• **Work task**:
How many lines in the data below contain the string "benefits"? State that number only.

(Dataset records)
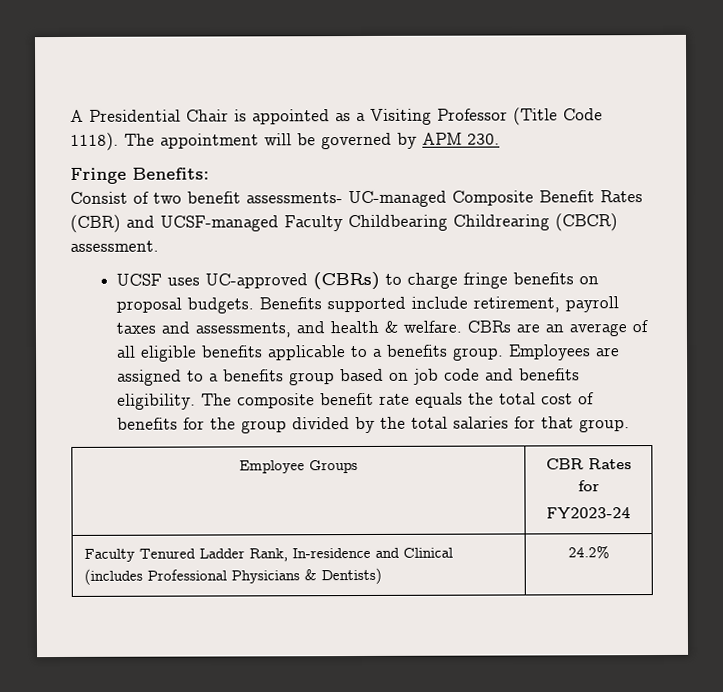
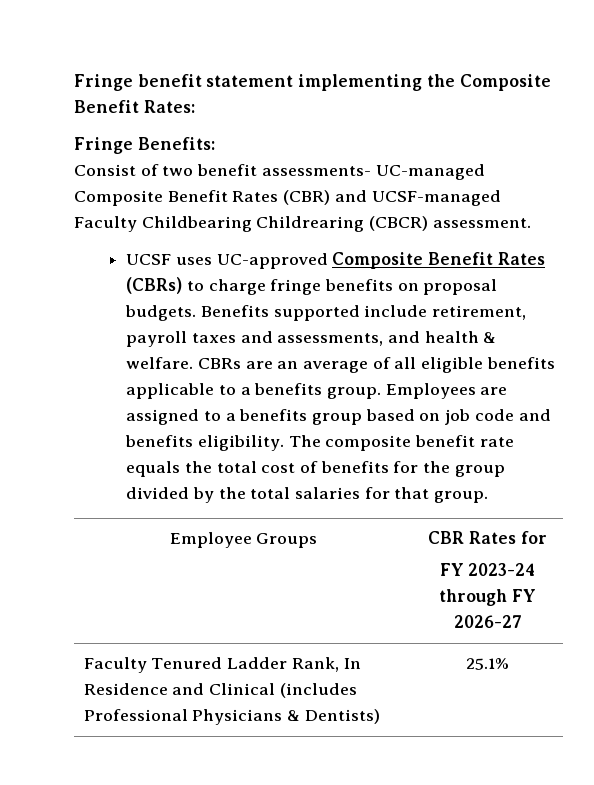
- A Presidential Chair is appointed as a Visiting Professor (Title Code 1118). The appointment will be governed by APM 230.
+ Fringe benefit statement implementing the Composite Benefit Rates:
- UCSF uses UC-approved (CBRs) to charge fringe benefits on proposal budgets.
+ UCSF uses UC-approved Composite Benefit Rates (CBRs) to charge fringe benefits on proposal budgets.
  Employee Groups | CBR Rates for
- FY2023-24
+ FY 2023-24 through FY 2026-27
- Faculty Tenured Ladder Rank, In-residence and Clinical (includes Professional Physicians & Dentists) | 24.2%
+ Faculty Tenured Ladder Rank, In Residence and Clinical (includes Professional Physicians & Dentists) | 25.1%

• **The completed task**:
2